Pre-1948 welfare provision and healthcare was patchy and lacked uniformity. Back in the nineteenth century, many people joined friendly societies, which allowed members to put money aside for hard times, such as sickness, unemployment, old age and burial provision. Hospitals were often voluntary and survived on philanthropic funding that was prevalent in the Victorian era. The Poor Law offered relief to the most in need and workhouses had their own hospital provision but the conditions and stigma attached to the workhouse was a major drawback. Into the twentieth century the Liberals, led by Lloyd George, instituted a programme of reform that formed the early stages of a welfare state. They introduced a range of initiatives, including the Old Age Pension Act of 1908 and the National Insurance Act of 1911. Local government also provided a wide range of public health-related services, such as school meals and health education and by the 1930s, it included hospital provision, where many of the hospitals that had been run by the Poor Law were incorporated into local authority control.
Health reform accelerated in consequence of wartime experiences, notably World War Two, since there became an overwhelming need for a healthcare system to cope with both military and civilian casualties. As part of plans for post-war reconstruction the wartime coalition government commissioned a review led by William Beveridge. His 1942 report not only covered health, but provided a blueprint on the future of social insurance and a means to provide a cradle to grave system of welfare provision.
In 1946 the National Insurance Act established a more comprehensive provision for unemployment, sickness, maternity and pensions; and the National Health Service Act intended to provide a universal system of health provision, that was free at the point of use and included dental and eye care. The 1945 election brought Labour’s Clement Attlee to power and he began instituting the finding of the Beveridge Report, including development of the National Health Service.
On 5 July 1948, Health Secretary Aneurin (Nye) Bevan officially launched the NHS at the Park Hospital (now Trafford General) in Manchester. It was founded on a number of key principles, though at its heart its mission was to provide a comprehensive service for all, regardless of status. It was a three-level system of health care – hospitals; general practice, dentistry, and opticians; and local authority services managing preventative and community healthcare. In 1958 vaccinations for polio and diphtheria were launched and subsequent immunisation programmes took this preventative medicine further.

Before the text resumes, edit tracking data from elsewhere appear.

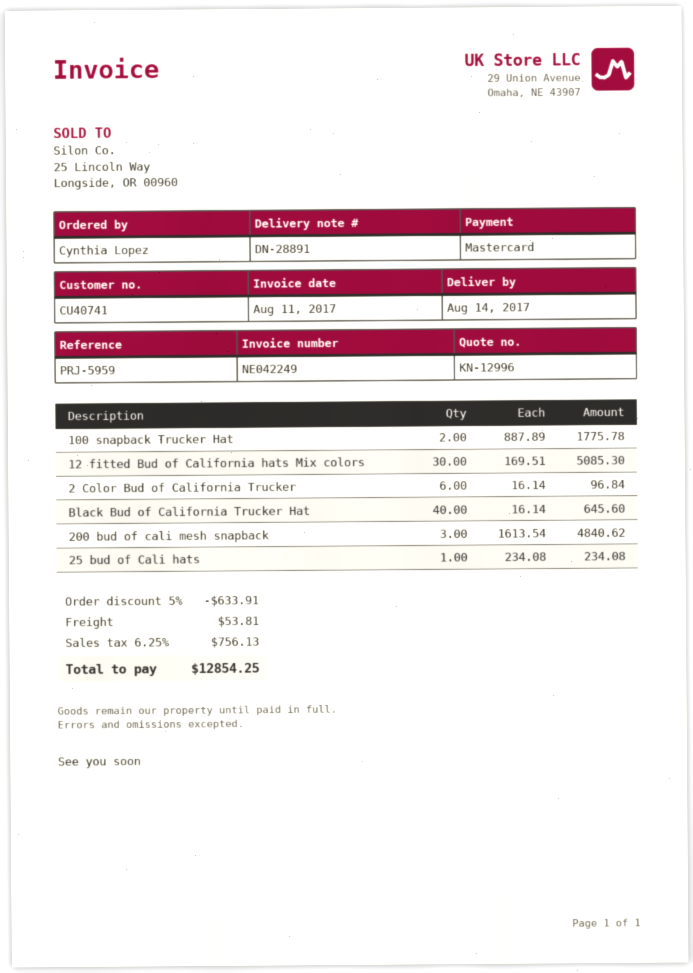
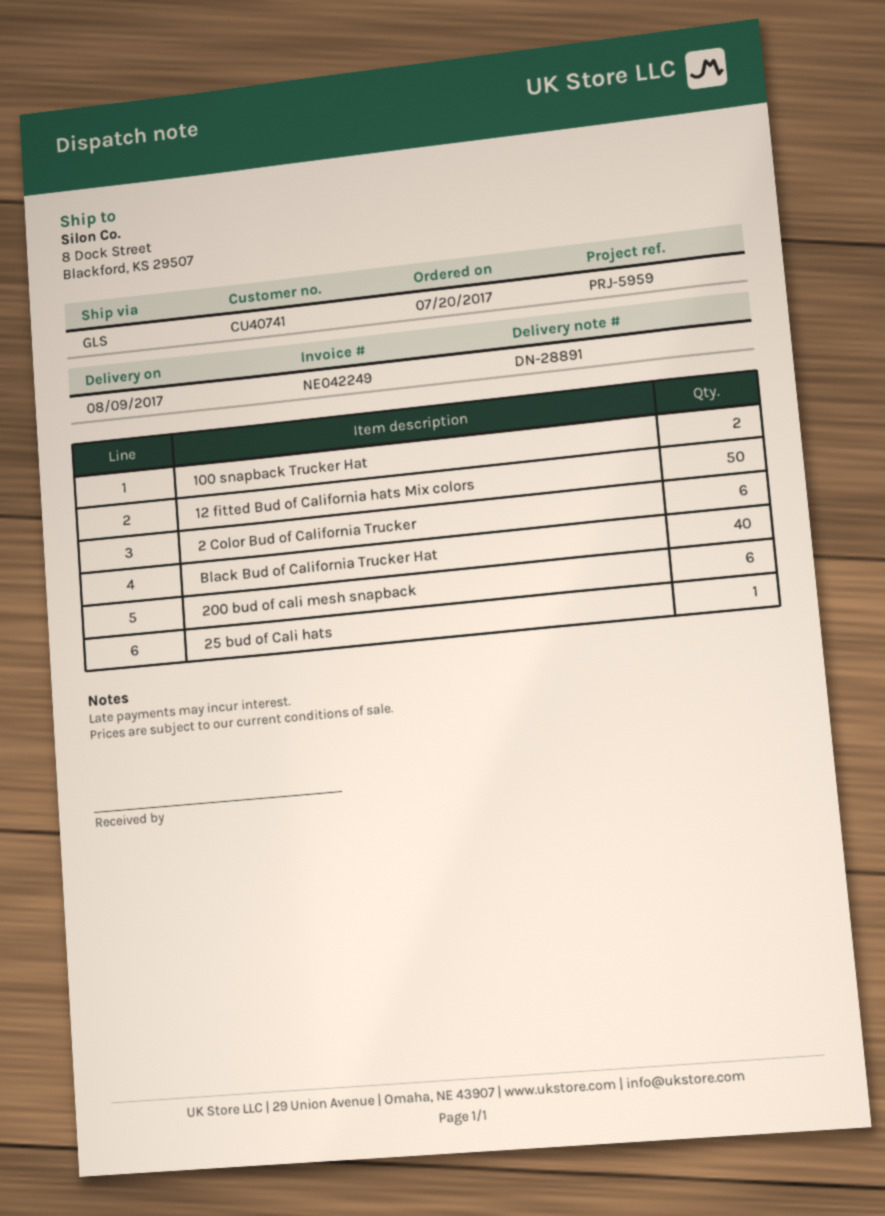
delivery date: 2017-08-14 -> 2017-08-09
12 fitted Bud of California hats Mix colors: 30 -> 50
200 bud of cali mesh snapback: 3 -> 6

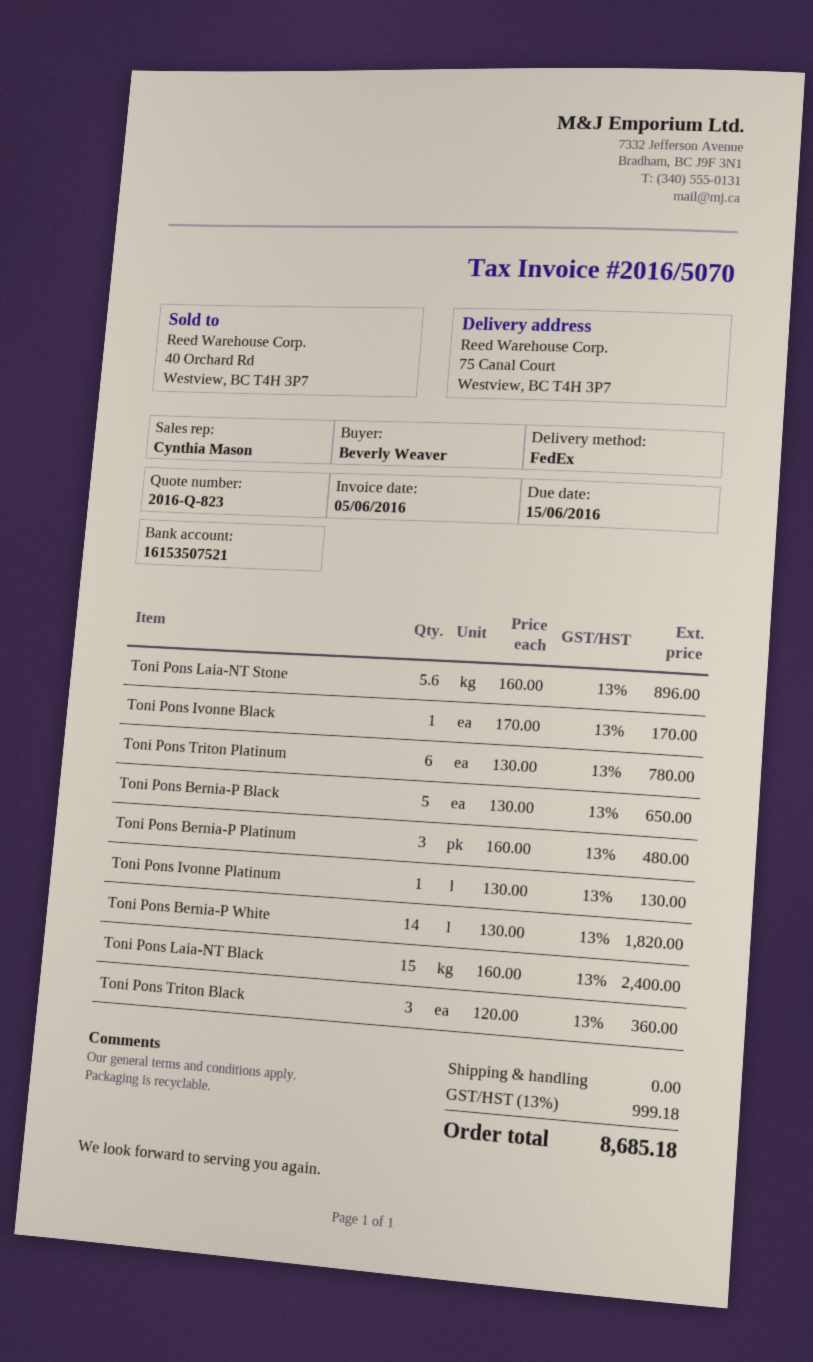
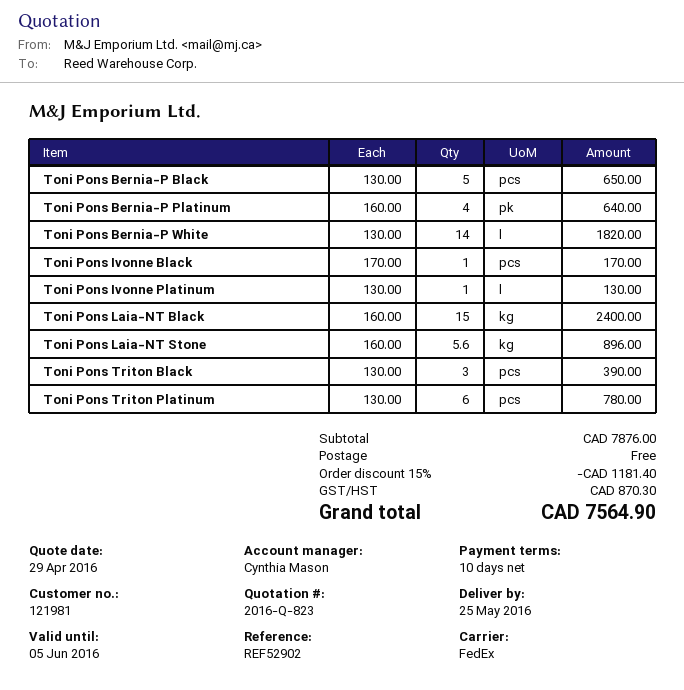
Toni Pons Bernia-P Platinum: 3 x 160.00 = 480.00 -> 4 x 160.00 = 640.00
Toni Pons Triton Black: 3 x 120.00 = 360.00 -> 3 x 130.00 = 390.00
discount: none -> 15% = 1181.40
tax: 999.18 -> 870.30
total: 8685.18 -> 7564.90

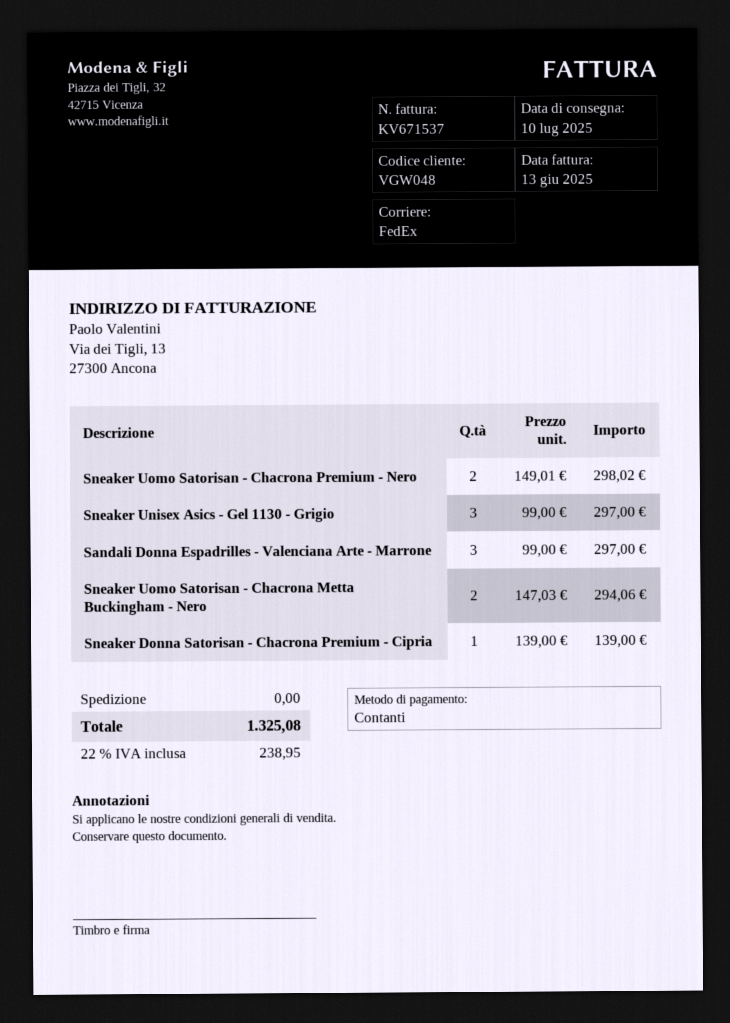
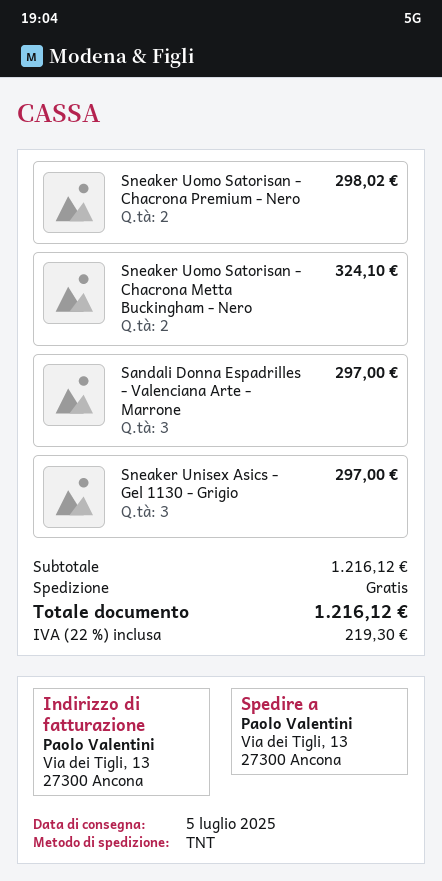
delivery date: 2025-07-10 -> 2025-07-05
shipping method: FedEx -> TNT
Sneaker Uomo Satorisan - Chacrona Metta Buckingham - Nero: 2 for 294.06 -> 2 for 324.10
Sneaker Donna Satorisan - Chacrona Premium - Cipria: 1 for 139.00 -> none
tax: 22% = 238.95 -> 22% = 219.30
total: 1325.08 -> 1216.12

The NHS has witnessed some major medical ‘firsts’, including the first UK kidney transplant in 1960; the introduction of the ‘pill’ in the 1960s; the first heart transplant in Britain in 1968; the first ‘test-tube’ baby born in 1978 at Oldham Hospital; and the introduction of MRI scanners in the 1980s. Its remit ever since 1948 has also had a strong emphasis on preventative healthcare. Campaigns on drugs, alcohol, smoking, diet and lifestyle have been both welcomed in attempts at educating to prevent illness and save the NHS money, yet also criticised for creating a nanny state culture. So one debate that continues to resonate is where does individual responsibility for their health end and the State take over?
One of the biggest challenges the NHS has faced is the cost. It very quickly ran into financial problems and even by 1951, just three years after it began, the Government brought in charges for dental work, glasses and prescriptions. This resulted in the resignation of Nye Bevan, who saw this as an erosion of its founding principles. 70 years later this problem continues.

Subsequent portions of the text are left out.